Docker and Fedora


For the last couple of days I have been playing with Docker. Docker is a project that helps you create images and run containers. This sounds like virtualization, but it isn’t. It uses Linux Containers (LXC) under the hood to do all the magic. What kind of magic? Read on.

Linux Containers

The first question you might ask is: how is Docker/LXC different from virtualization?

LXC is something between chroot and full virtualization. You don’t run your applications in a virtual machine (inside a process controlled by the virtualization engine). Instead your applications are run in isolated (by the kernel itself) environments. Processes that run in one container do not have any access to processes in other containers. From a cointainer POV it looks like virtualization, but when you look from the host side - you can see all of the processes (applications) running on the host, directly. I’m pretty new to the LXC technology, but it’s very promising, especially with regards to speed.

The most visible difference between virtualization and LXC for the end user is boot time. LXC overhead is literally zero compared to the few seconds up to minutes to boot your operating system in a virtualized environment. When you run a container, it’s ready to do the stuff immediately - you don’t need to wait at all.

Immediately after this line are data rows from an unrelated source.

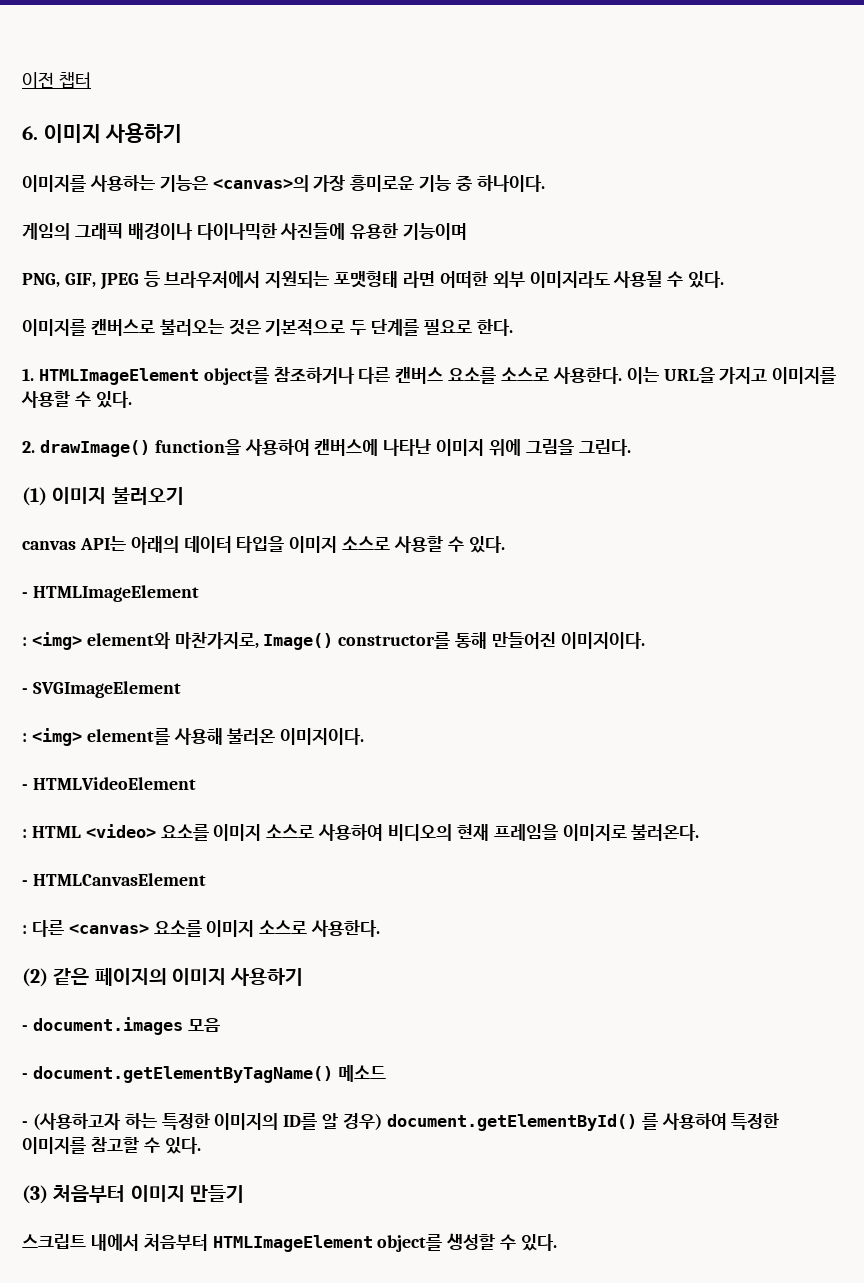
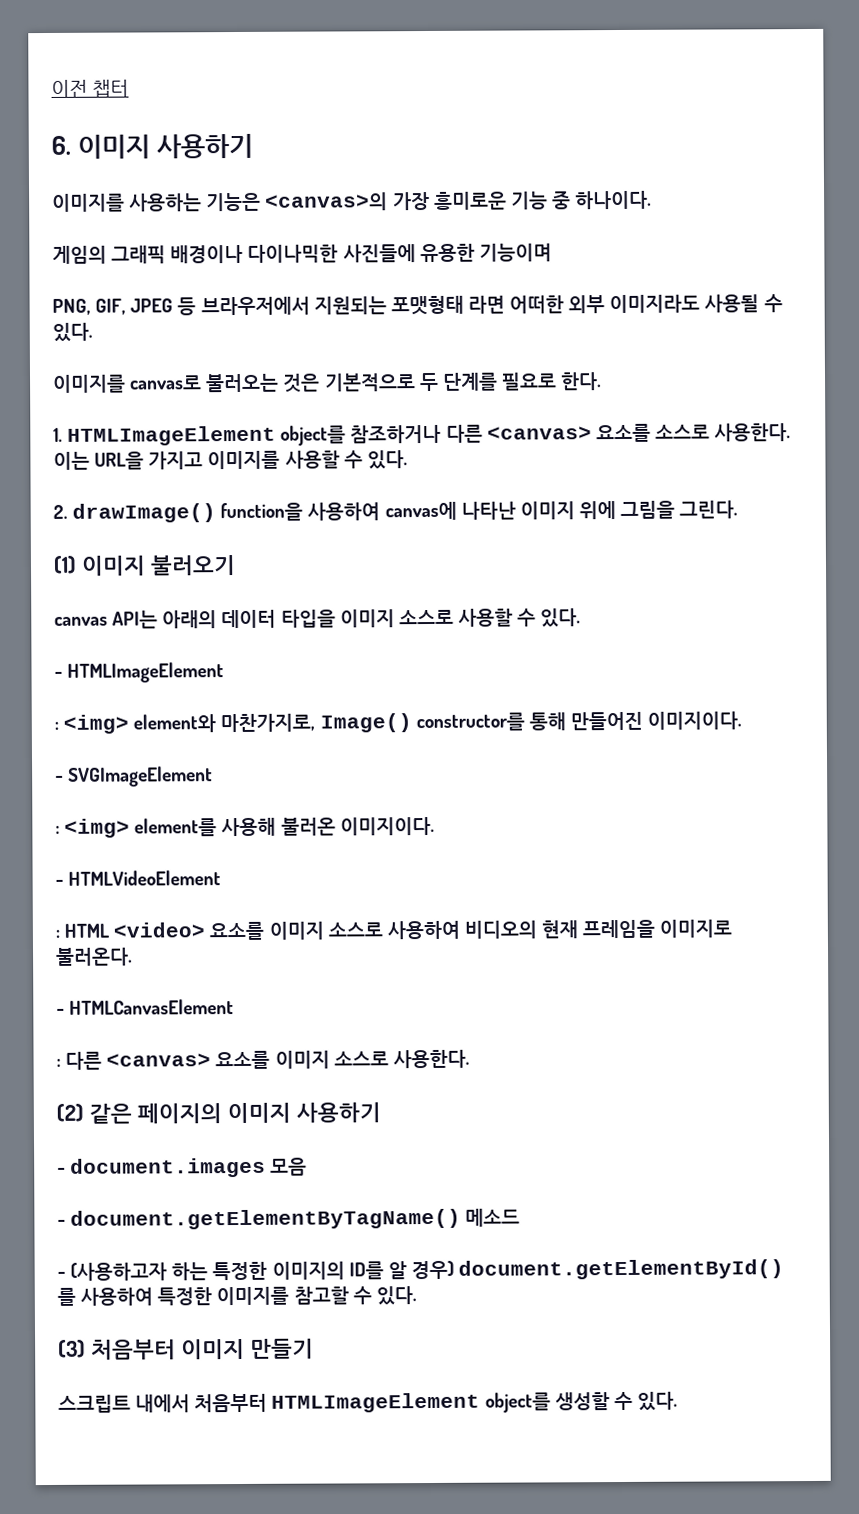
- 이미지를 캔버스로 불러오는 것은 기본적으로 두 단계를 필요로 한다.
+ 이미지를 canvas로 불러오는 것은 기본적으로 두 단계를 필요로 한다.
- 1. HTMLImageElement object를 참조하거나 다른 캔버스 요소를 소스로 사용한다.
+ 1. HTMLImageElement object를 참조하거나 다른 <canvas> 요소를 소스로 사용한다.
- 2. drawImage() function을 사용하여 캔버스에 나타난 이미지 위에 그림을 그린다.
+ 2. drawImage() function을 사용하여 canvas에 나타난 이미지 위에 그림을 그린다.

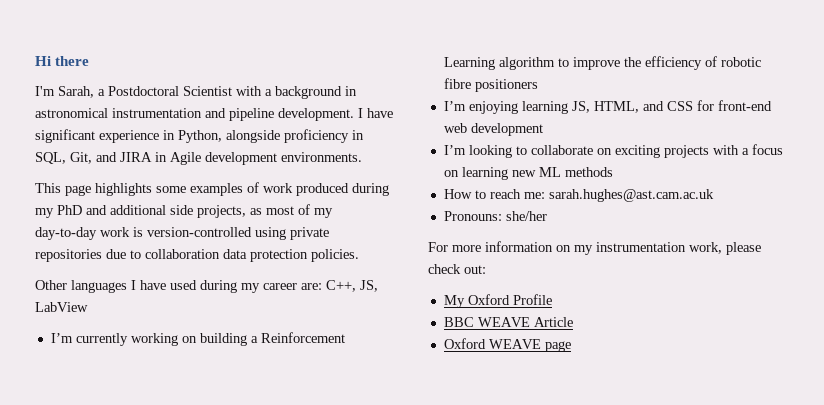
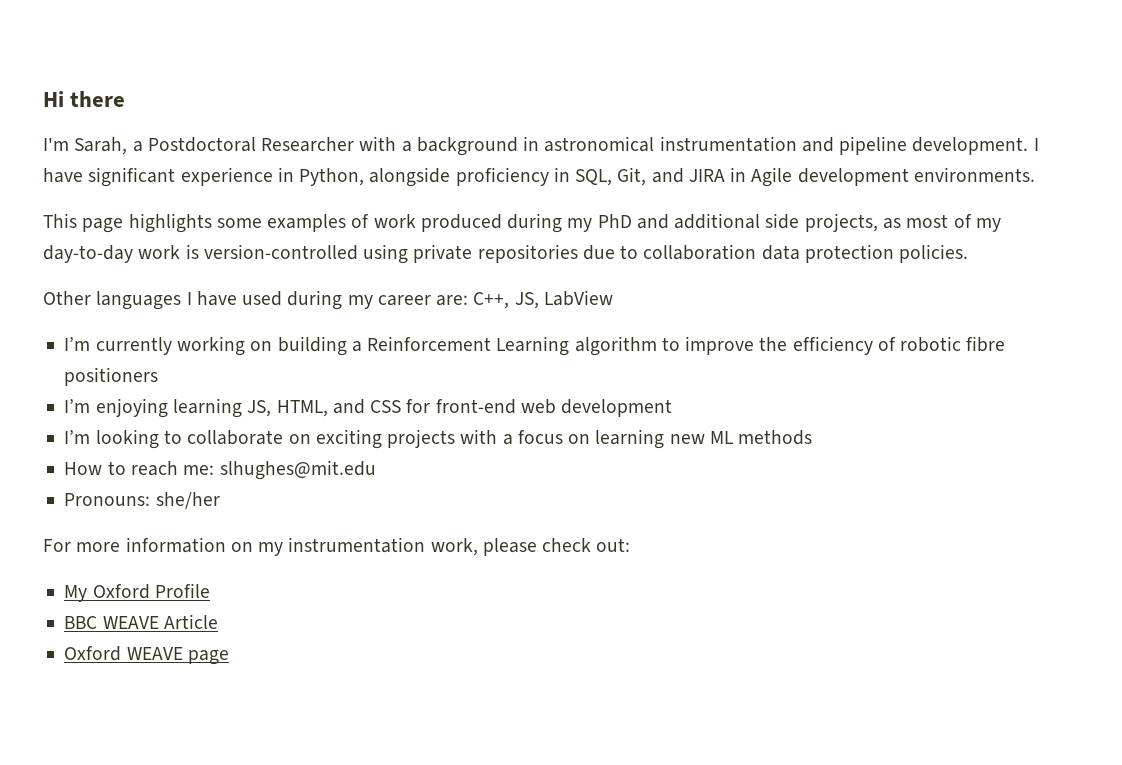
- I'm Sarah, a Postdoctoral Scientist with a background in astronomical instrumentation and pipeline development.
+ I'm Sarah, a Postdoctoral Researcher with a background in astronomical instrumentation and pipeline development.
- How to reach me: sarah.hughes@ast.cam.ac.uk
+ How to reach me: slhughes@mit.edu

This single feature is a great reason to take a look at LXC. But there is also Docker, which is a great extension of what we already have in LXC.

Hello Docker

Docker builds upon LXC. It uses it to create images and later run and manage them. What makes Docker especially nice is its lightweight and easy to use. The good folks at Docker made Ubuntu their distribution of choice, but Fedora isn’t sleeping. Just recently Lokesh Mandvekar created a docker-io package and it was reviewed and accepted for Fedora. It’ll take a week or two for it become available in the Fedora 19+ repos. If you’re eager (and brave) - I prepared my own Docker repository with RPMs for Fedora 19, 20 and Rawhide. This repo will become unavailable after the official Docker RPMs hit Fedora repos.

Fedora 20 host
Please note that I used a Fedora 20 host, but it should work on Fedora 19 too.
Superuser privileges
All commands below should be executed with root privileges.
curl > /etc/yum.repos.d/docker-goldmann.repo
yum install docker-io

When the install finishes - start the docker systemd service:

systemctl start docker.service

And if you want to enable it on boot:

systemctl enable docker.service

Docker should be running now.

Run your first container

Docker offers a central repository with images. This makes it easy to download (and publish) images. Matthew Miller (Fedora Cloud Architect) prepared a Fedora 19 image. This image will be updated to Fedora 20 once it is released.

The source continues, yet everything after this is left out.